**WORK INSTRUCTIONS:** Line by line, please look for the word "ptab" in the following records, then copy each line you find it in.

**SUPPLIED DATA:**
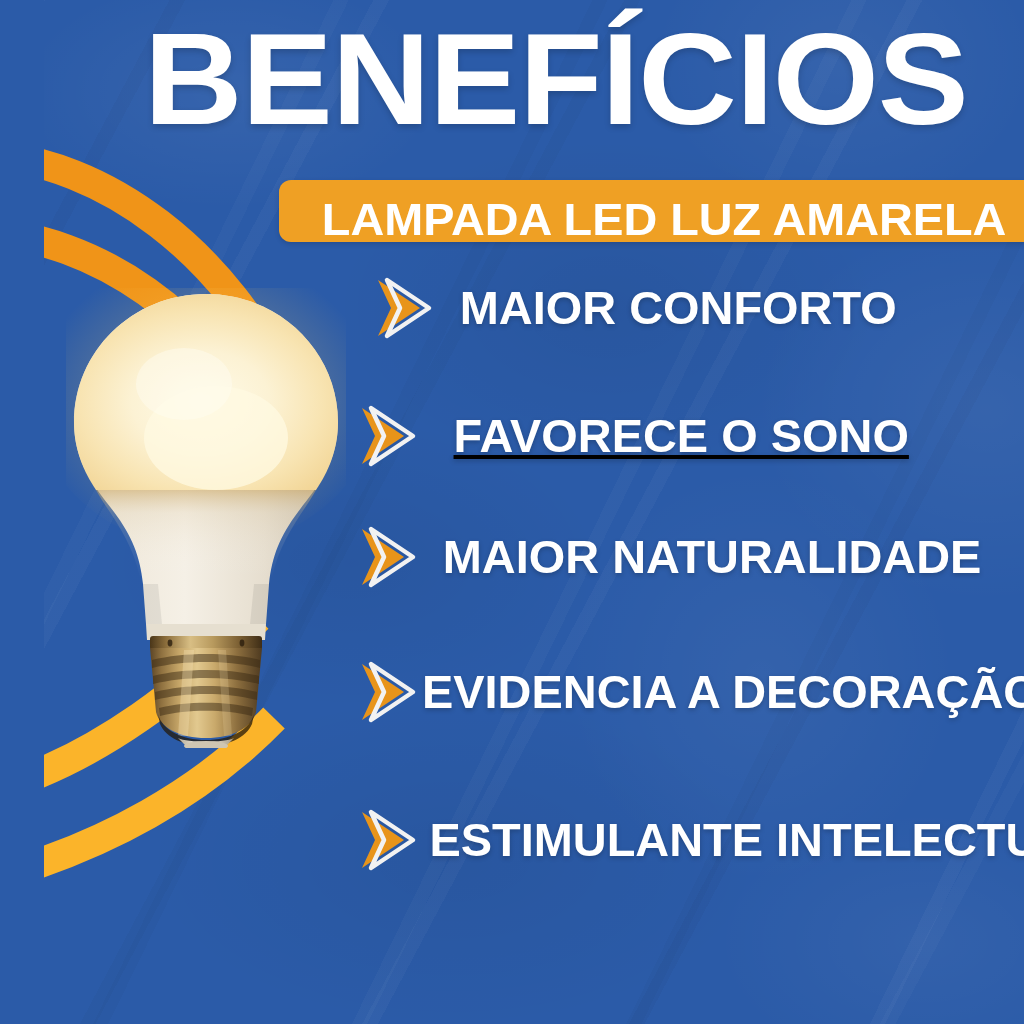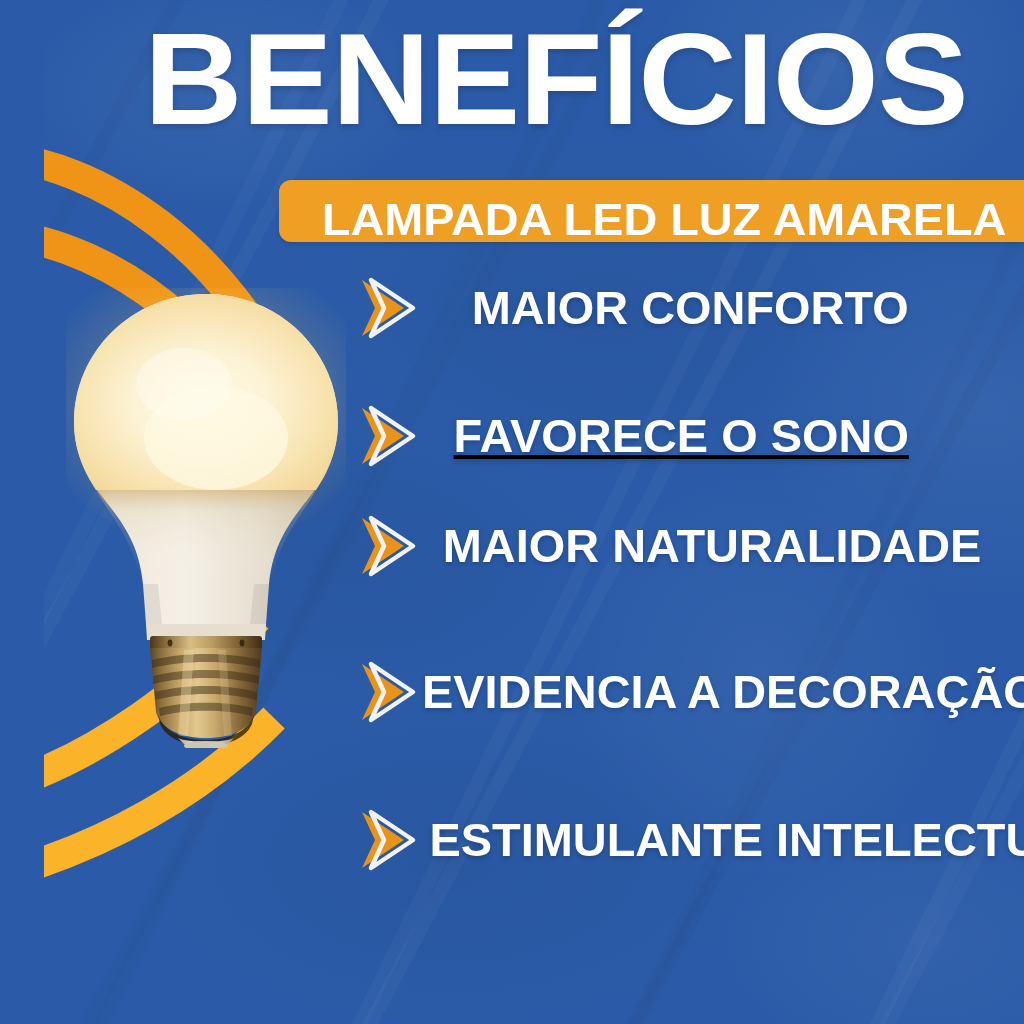--- a/index.html
+++ b/index.html
@@ -92,7 +92,7 @@
     transform:scaleX(1.02);
     text-shadow:0 2px 5px rgba(0,0,0,.22);
   }
-  .i0{ top:0px;   left:8px;gap:28px;  }
+  .i0{ top:0px;   left:24px;  }
   .i1{ top:128px; left:8px;text-decoration:underline;  }
   .i2{ top:238px; left:8px;  }
   .i3{ top:384px; left:8px;  }

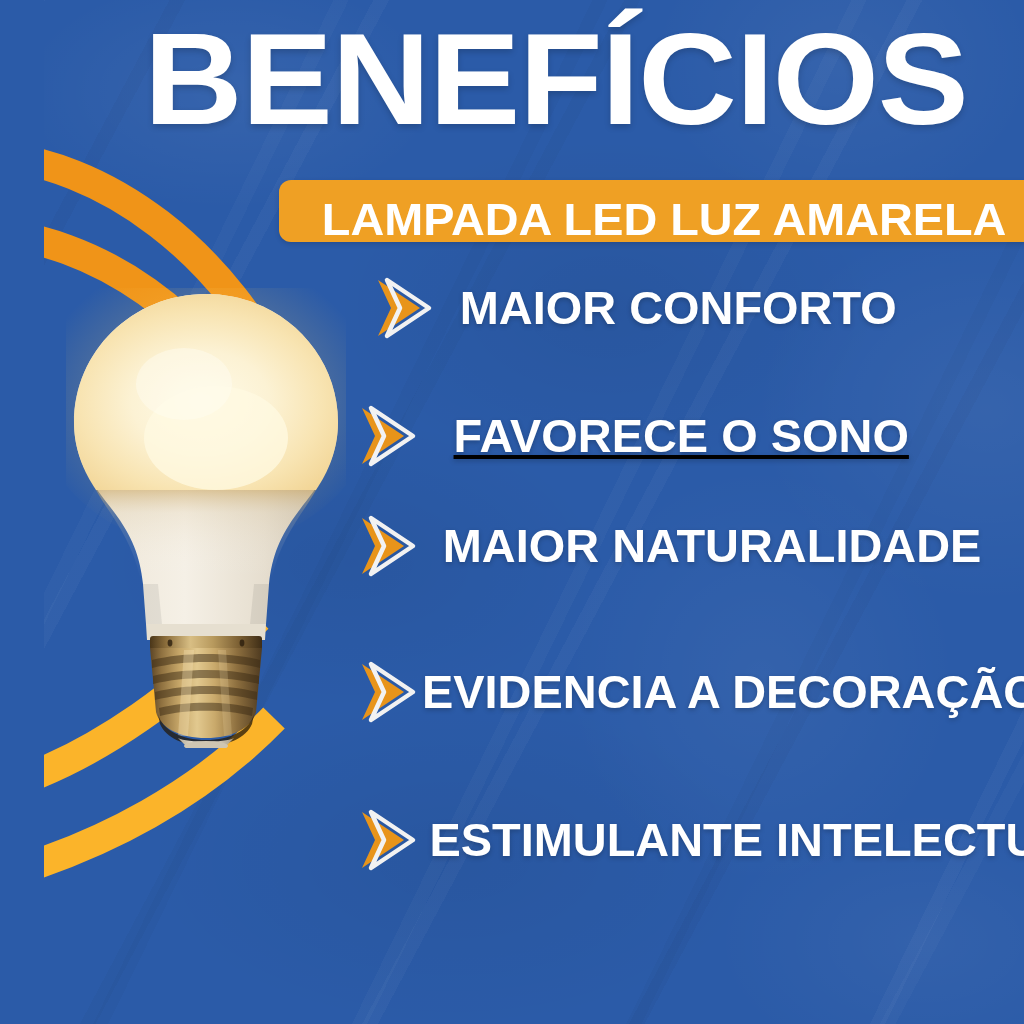--- a/index.html
+++ b/index.html
@@ -94,7 +94,7 @@
   }
   .i0{ top:0px;   left:24px;  }
   .i1{ top:128px; left:8px;text-decoration:underline;  }
-  .i2{ top:238px; left:8px;  }
+  .i2{ top:249px; left:8px;  }
   .i3{ top:384px; left:8px;  }
   .i4{ top:532px; left:8px;  }
   .i0 .item-label{ margin-left:22px; }

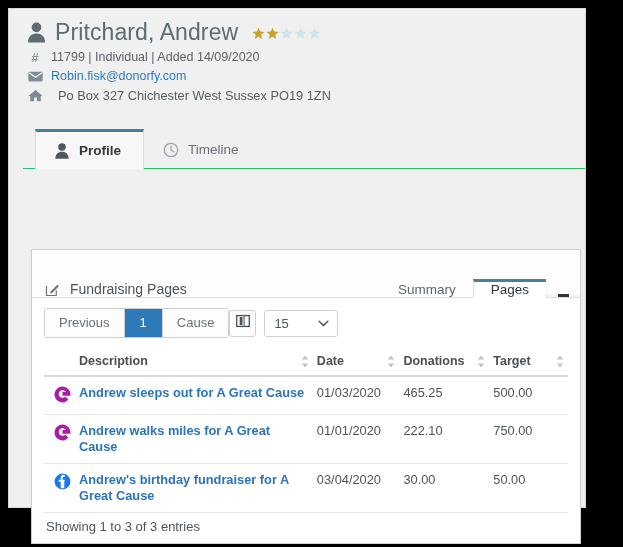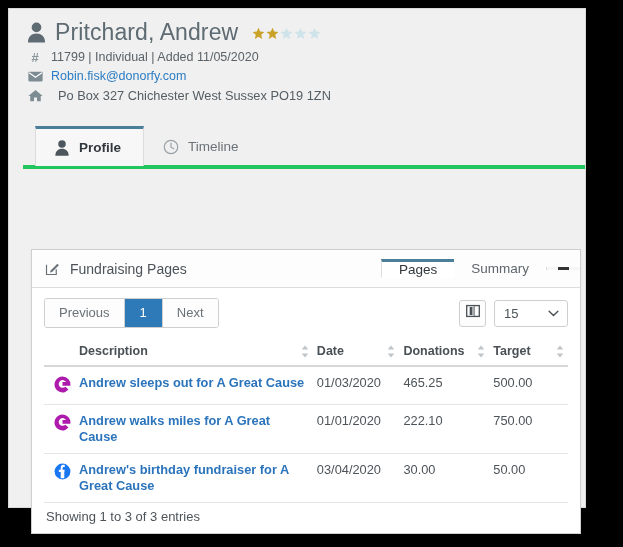--- a/index.html
+++ b/index.html
@@ -276,7 +276,7 @@
 
       <div class="c-line">
         <span class="gi" style="font-size:13px;font-weight:bold;">#</span>
-        <span>11799 | Individual | Added 11/05/2020</span>
+        <span>11799 | Individual | Added 14/09/2020</span>
       </div>
 
       <div class="c-line">

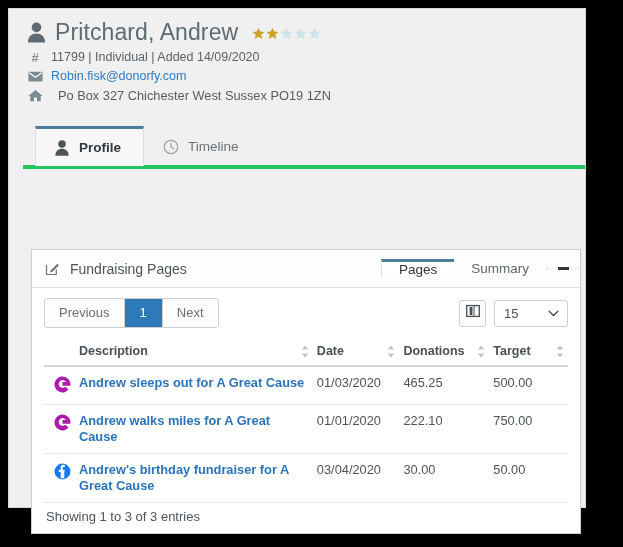--- a/index.html
+++ b/index.html
@@ -66,7 +66,7 @@
     align-items: flex-end;
     margin: 16px 0 0 14px;
     height: 40px;
-    border-bottom: 4px solid #22c55e;
+    border-bottom: 1px solid #22c55e;
     padding-left: 12px;
   }
   .tab {

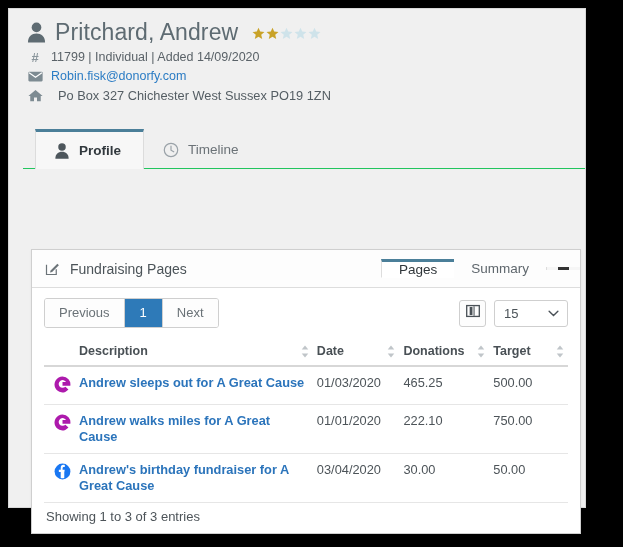--- a/index.html
+++ b/index.html
@@ -111,8 +111,8 @@
   }
   .panel-head {
     display: flex;
-    align-items: center;
-    height: 38px;
+    align-items: flex-end;
+    height: 48px;
     border-bottom: 1px solid #dddddd;
     background: #fdfdfd;
   }

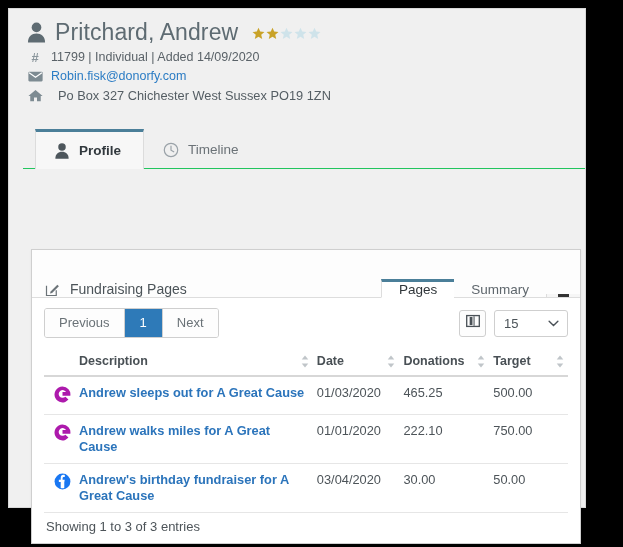--- a/index.html
+++ b/index.html
@@ -334,11 +334,11 @@
           </span>
           <span>Fundraising Pages</span>
         </div>
+        <div class="ptab plain">
+          <span>Summary</span>
+        </div>
         <div class="ptab active">
           <span>Pages</span>
-        </div>
-        <div class="ptab plain">
-          <span>Summary</span>
         </div>
         <div class="pmin">
           <span class="minus-bar"></span>

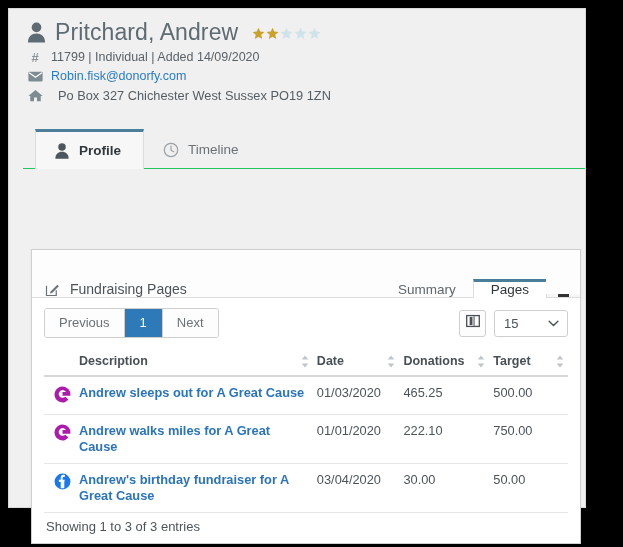--- a/index.html
+++ b/index.html
@@ -158,7 +158,7 @@
   
   .panel-body { padding: 10px 12px 0 12px; background: #ffffff; }
   .toolbar {
-    display: flex; align-items: center; justify-content: space-between;
+    display: flex; align-items: center; justify-content: flex-start;
     margin-bottom: 10px;
   }
   .pager { display: flex; border: 1px solid #cfcfcf; border-radius: 3px; overflow: hidden; }

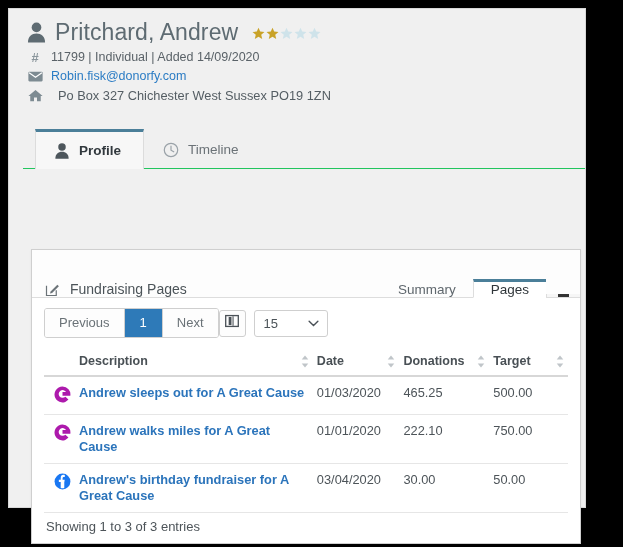--- a/index.html
+++ b/index.html
@@ -351,7 +351,7 @@
           <div class="pager">
             <div>Previous</div>
             <div class="cur">1</div>
-            <div>Next</div>
+            <div>Cause</div>
           </div>
 
           <div class="rightctl">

**OUTPUT FOR THIS TASK:**
+        <div class="ptab plain">
         <div class="ptab active">
-        <div class="ptab plain">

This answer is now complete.